— Надо разгромить погоду в статье на первой полосе. Наша газета так часто норовит сыграть роль Господа Бога, что, может, Он к ней наконец прислушается?
— Не исключено, — хмыкнул Мартин.
— Но только если статью будешь писать ты.
— Совершенно верно. В отличие от тебя, я не бравирую своей греховностью и у нас со Всевышним могут сложиться конструктивные отношения. А в деле погоды это самое важное.
— Кроме того, до личной встречи с ним тебе осталось намного меньше, чем мне.
— Что еще за дискриминация по возрастному признаку?! — расхохотался коллега Кауэрта и погрозил ему пальцем. — Может, ты еще против равноправия женщин? Или расист? Или пацифист? Или еще какой-нибудь «-ист»?
Рассмеявшись, Кауэрт зашел к себе в кабинетик и свалил почту в центр письменного стола. На самом видном месте оказался тот самый белый конверт. Потянувшись за ним, другой рукой Кауэрт стал набирать номер своей бывшей жены.
«Надеюсь, они как раз завтракают», — подумал он.
Зажав трубку между плечом и ухом, Кауэрт вытащил из конверта листок желтой казенной бумаги. Пока в трубке звучали гудки, он начал читать.
«Уважаемый мистер Кауэрт! В настоящее время я сижу в камере смертников и ожидаю казни за преступление, КОТОРОЕ Я НЕ СОВЕРШАЛ».
«Уважаемый мистер Кауэрт!
В настоящее время я сижу в камере смертников и ожидаю казни за преступление, КОТОРОЕ Я НЕ СОВЕРШАЛ».
— Алло?
Кауэрт отложил письмо:
— Здравствуй, Сэнди. Это Мэтт. Можно мне поговорить с Бекки? Надеюсь, я не мешаю?

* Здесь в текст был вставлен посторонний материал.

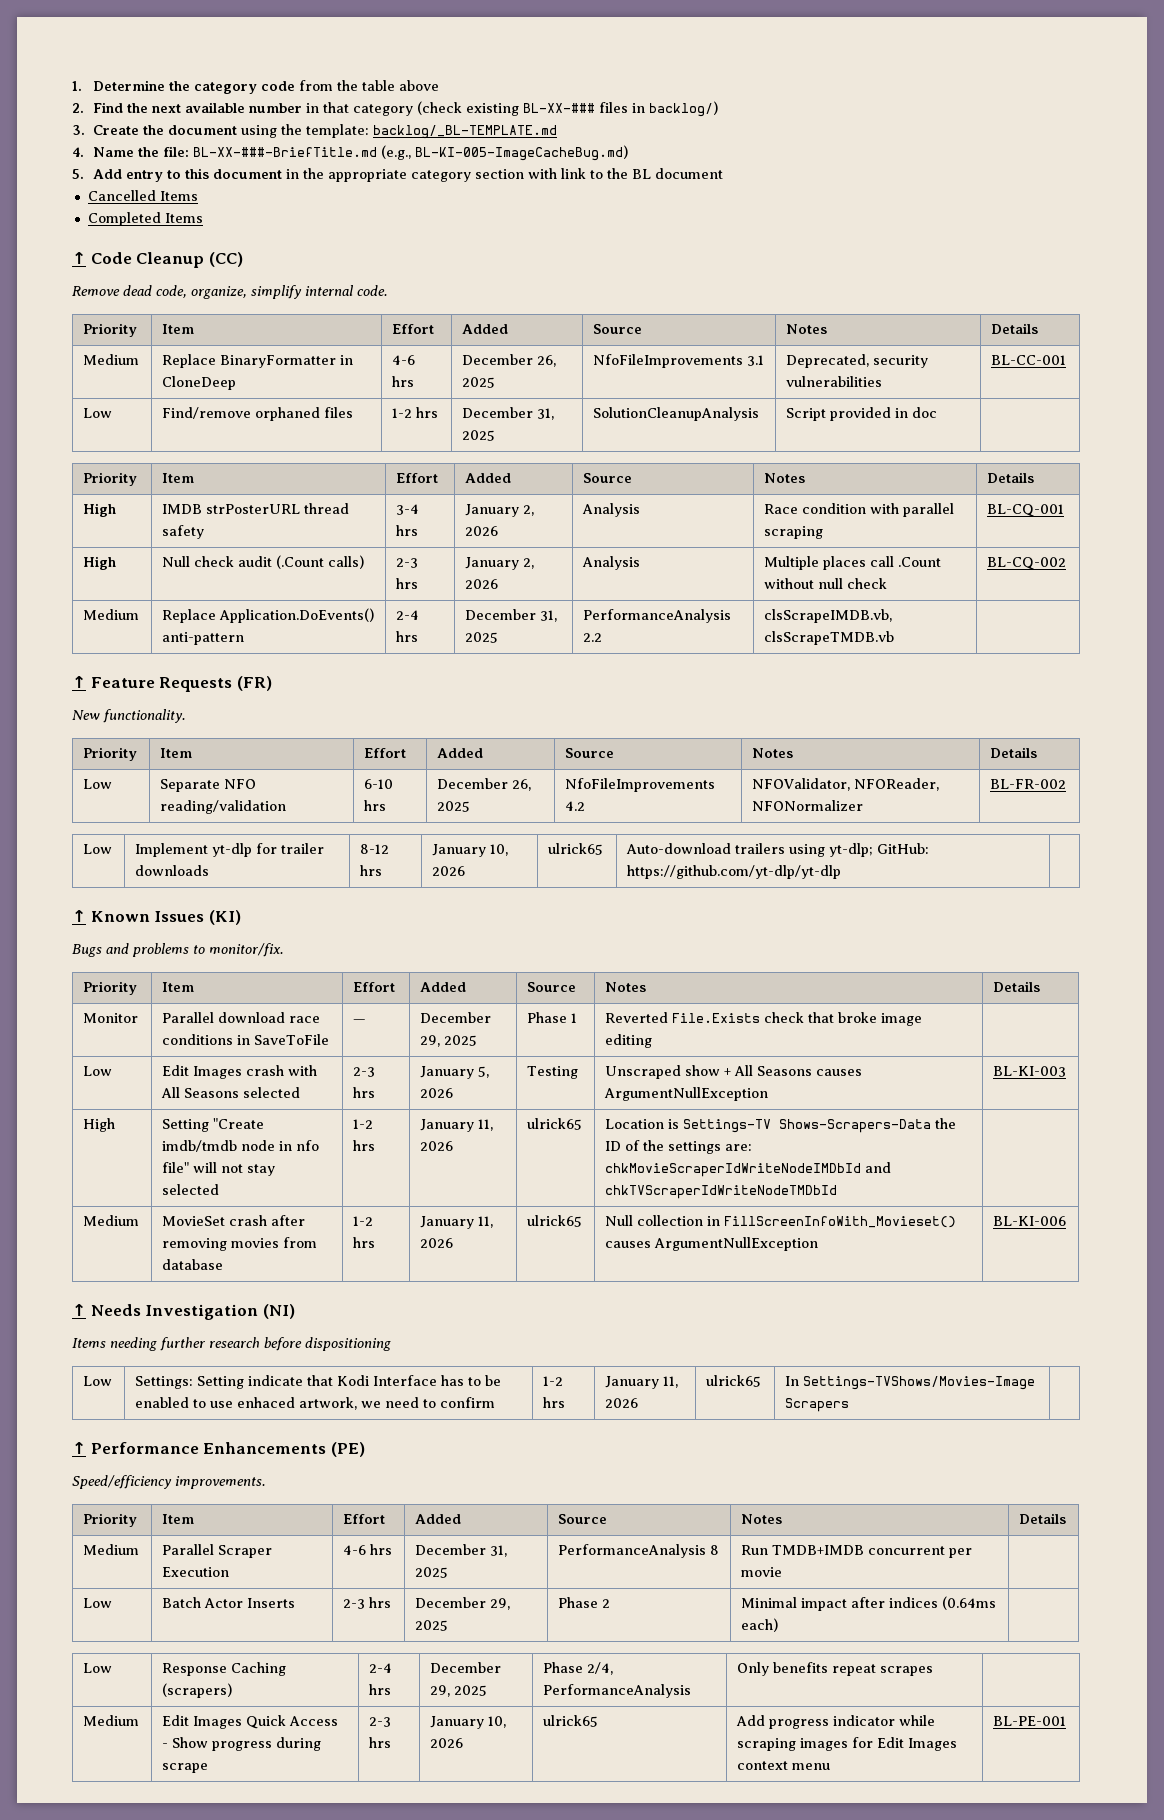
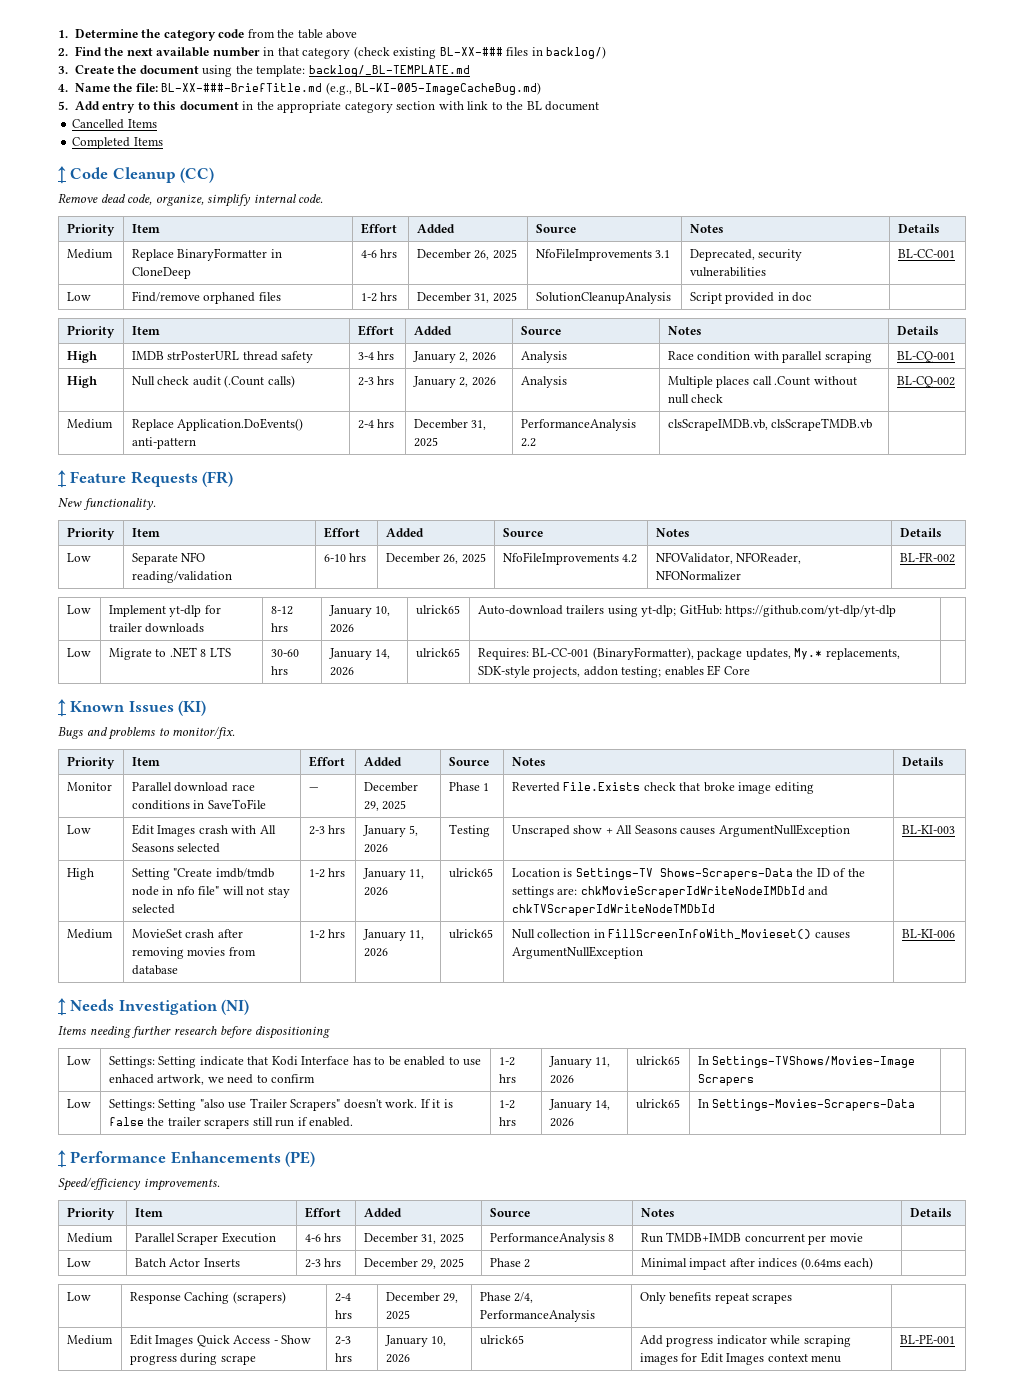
+ Low | Migrate to .NET 8 LTS | 30-60 hrs | January 14, 2026 | ulrick65 | Requires: BL-CC-001 (BinaryFormatter), package updates, My.* replacements, SDK-style projects, addon testing; enables EF Core |
+ Low | Settings: Setting "also use Trailer Scrapers" doesn't work. If it is false the trailer scrapers still run if enabled. | 1-2 hrs | January 14, 2026 | ulrick65 | In Settings-Movies-Scrapers-Data |

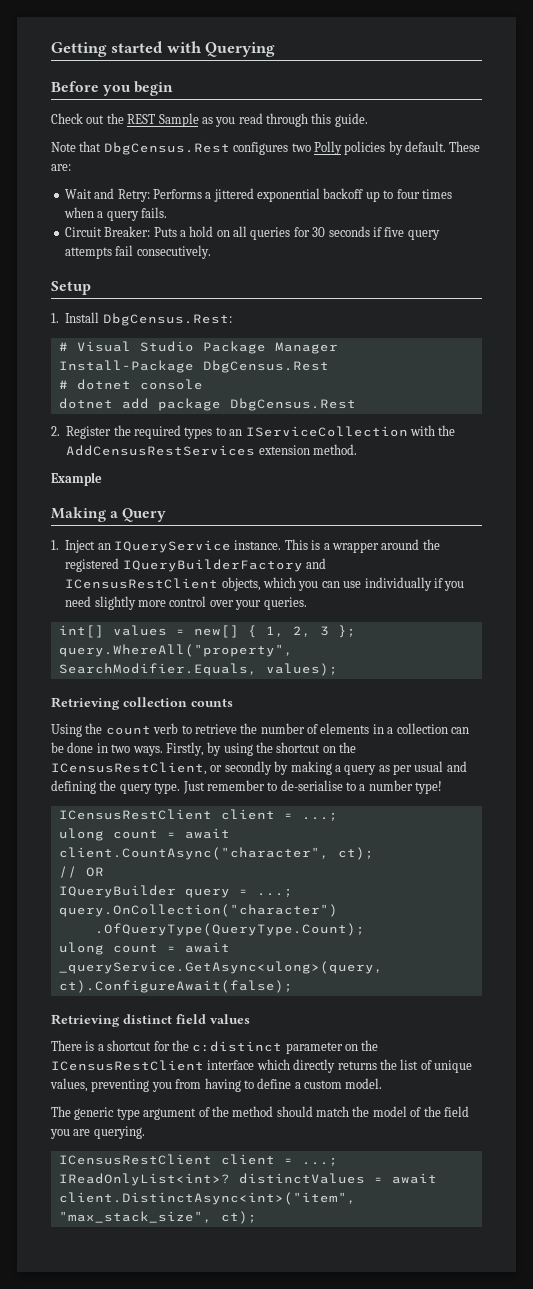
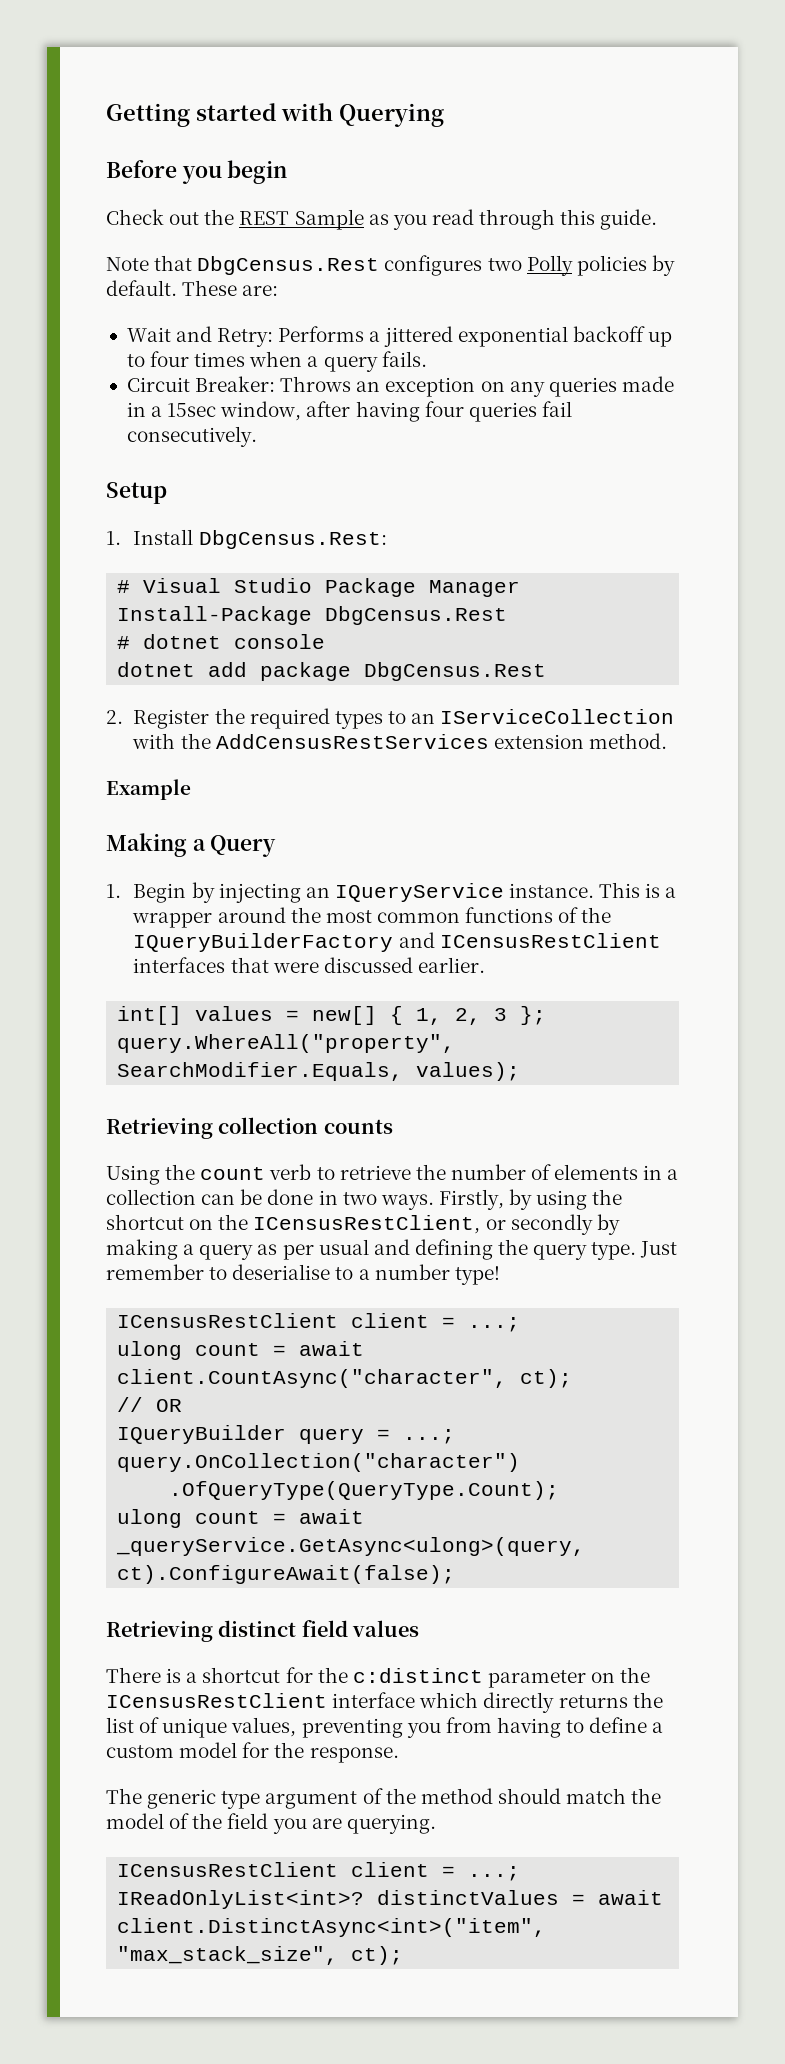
- Circuit Breaker: Puts a hold on all queries for 30 seconds if five query attempts fail consecutively.
+ Circuit Breaker: Throws an exception on any queries made in a 15sec window, after having four queries fail consecutively.
- 1. Inject an IQueryService instance.
+ 1. Begin by injecting an IQueryService instance.
- This is a wrapper around the registered IQueryBuilderFactory and ICensusRestClient objects, which you can use individually if you need slightly more control over your queries.
+ This is a wrapper around the most common functions of the IQueryBuilderFactory and ICensusRestClient interfaces that were discussed earlier.
- Just remember to de-serialise to a number type!
+ Just remember to deserialise to a number type!
- There is a shortcut for the c:distinct parameter on the ICensusRestClient interface which directly returns the list of unique values, preventing you from having to define a custom model.
+ There is a shortcut for the c:distinct parameter on the ICensusRestClient interface which directly returns the list of unique values, preventing you from having to define a custom model for the response.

— Здравствуй, Мэтт. Мы как раз уходим. Тому нужно пораньше в суд, а он отвозит Бекки в школу и… Ну ладно, — немного подумав, продолжала она. — Мне все равно нужно кое-что тебе сказать. Но им уже пора ехать, поэтому не задерживай Бекки.
Кауэрт прикрыл глаза: как ужасно, когда жизнь дочери тебя больше не касается. Он вспомнил, как вытирал со стола молоко, пролитое ею за завтраком, как читал ей на ночь книжки, как держал ее за руку, когда, простудившись, она лежала в постели, как радовался рисункам, которые она приносила домой из школы.
— Хорошо. Я быстро, — сказал он, проглотив обиду.
— Сейчас позову.
Стукнула положенная на стол трубка, и Кауэрт стал машинально перечитывать слова: «…КОТОРОЕ Я НЕ СОВЕРШАЛ».